• [Work instruction] Take the data below and copy exactly the lines starting at the one with "- Sorry, I made" and finishing at the one with "used. (If there is ':message' in DeployMethos.git command(s).", both included.

Image comparison data:
::::

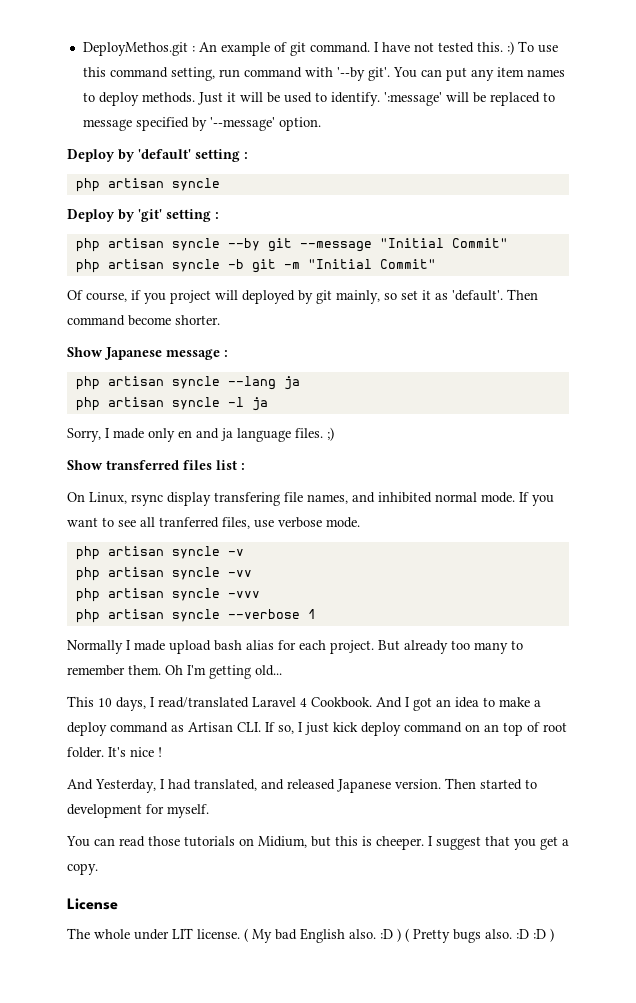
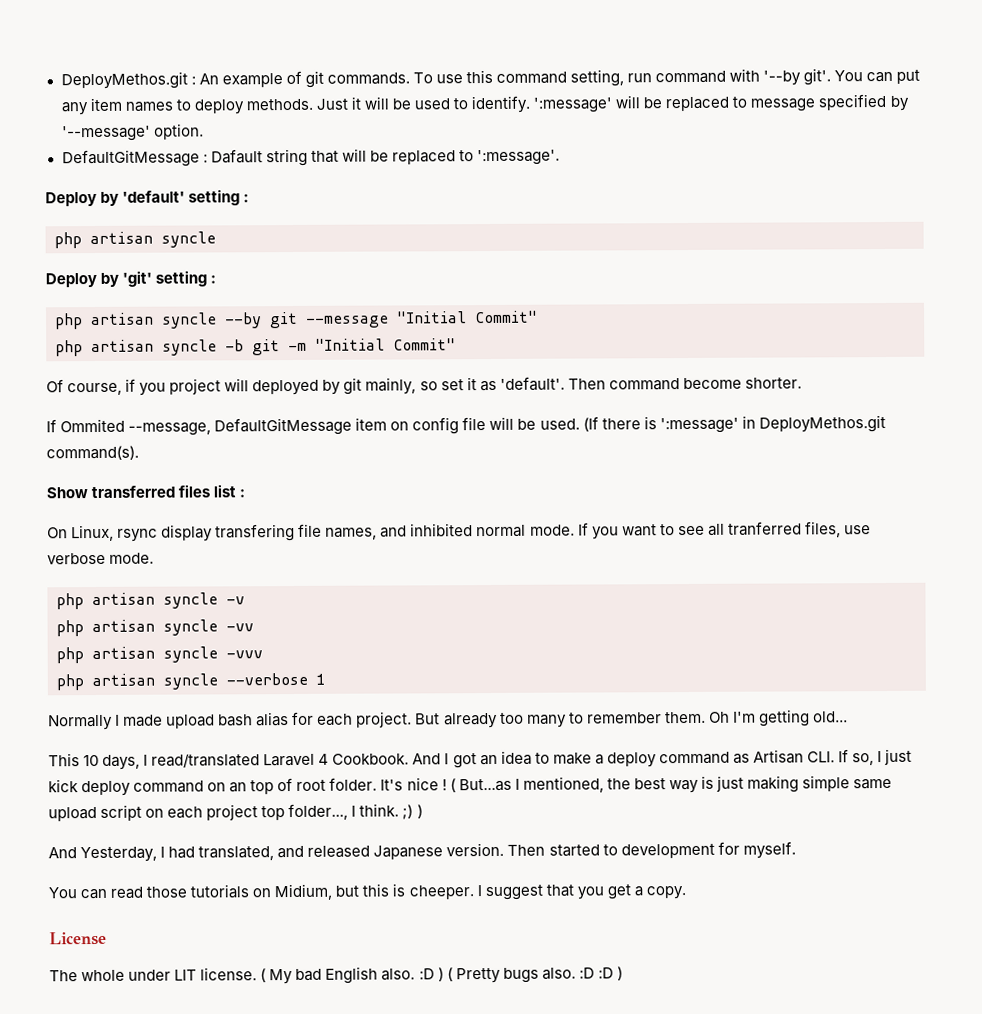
- DeployMethos.git : An example of git command. I have not tested this. :) To use this command setting, run command with '--by git'.
+ DeployMethos.git : An example of git commands. To use this command setting, run command with '--by git'.
+ DefaultGitMessage : Dafault string that will be replaced to ':message'.
- Show Japanese message :
- php artisan syncle --lang ja
- php artisan syncle -l ja
- Sorry, I made only en and ja language files. ;)
+ If Ommited --message, DefaultGitMessage item on config file will be used. (If there is ':message' in DeployMethos.git command(s).
+ ( But...as I mentioned, the best way is just making simple same upload script on each project top folder..., I think. ;) )

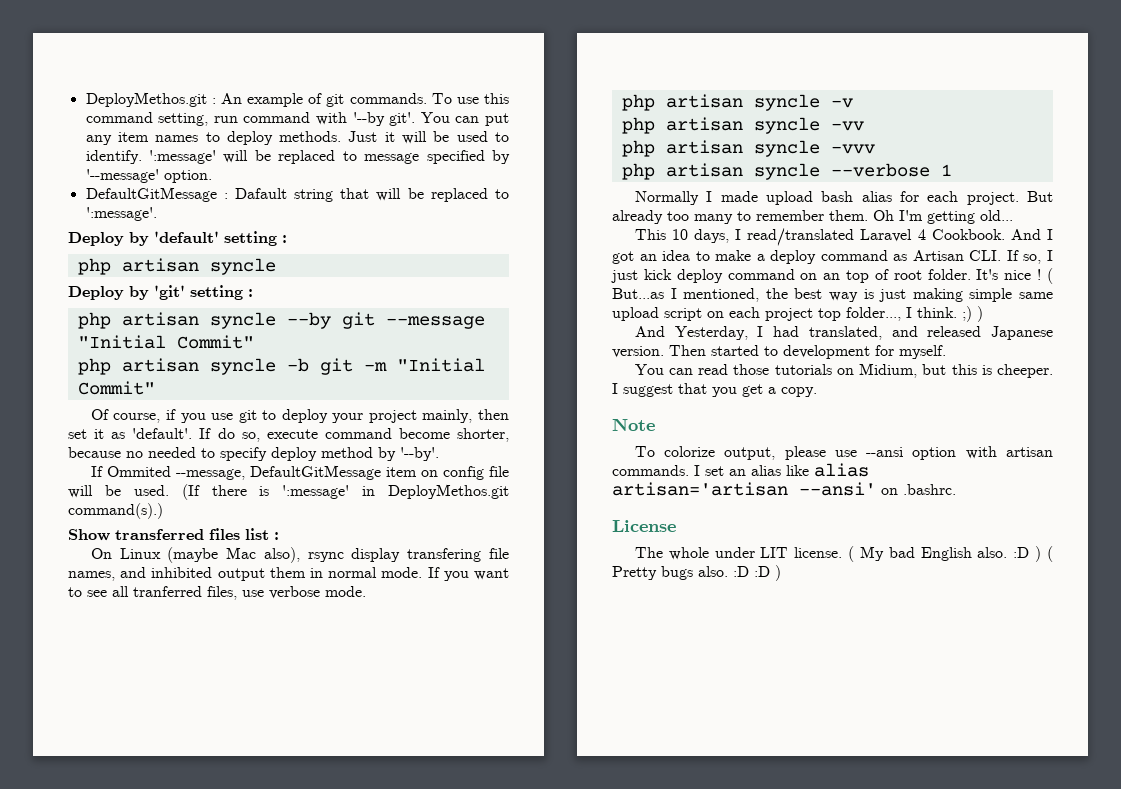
- Of course, if you project will deployed by git mainly, so set it as 'default'. Then command become shorter.
+ Of course, if you use git to deploy your project mainly, then set it as 'default'. If do so, execute command become shorter, because no needed to specify deploy method by '--by'.
- (If there is ':message' in DeployMethos.git command(s).
+ (If there is ':message' in DeployMethos.git command(s).)
- On Linux, rsync display transfering file names, and inhibited normal mode.
+ On Linux (maybe Mac also), rsync display transfering file names, and inhibited output them in normal mode.
+ Note
+ To colorize output, please use --ansi option with artisan commands. I set an alias like alias artisan='artisan --ansi' on .bashrc.

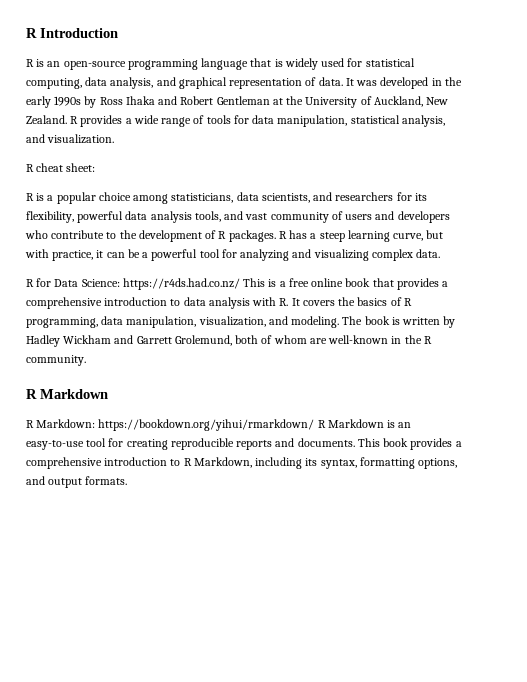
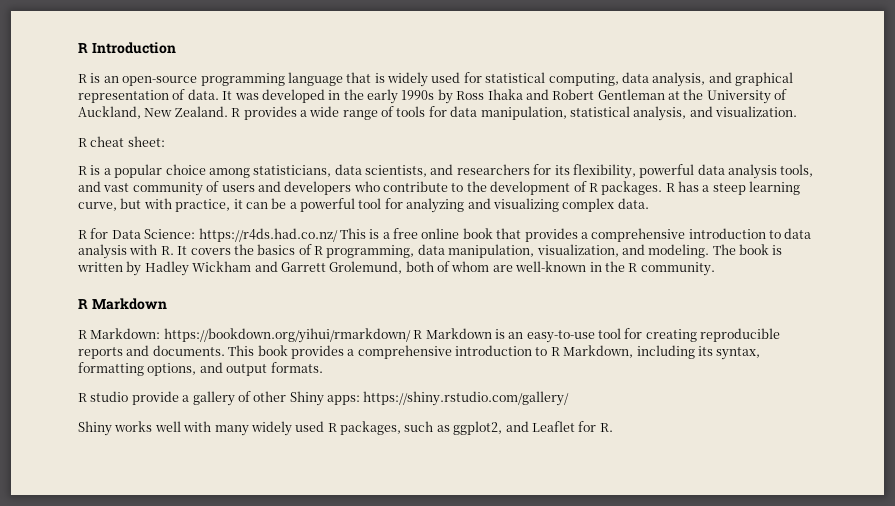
+ R studio provide a gallery of other Shiny apps: https://shiny.rstudio.com/gallery/
+ Shiny works well with many widely used R packages, such as ggplot2, and Leaflet for R.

::::

• [Task answer]
- Sorry, I made only en and ja language files. ;)
+ If Ommited --message, DefaultGitMessage item on config file will be used. (If there is ':message' in DeployMethos.git command(s).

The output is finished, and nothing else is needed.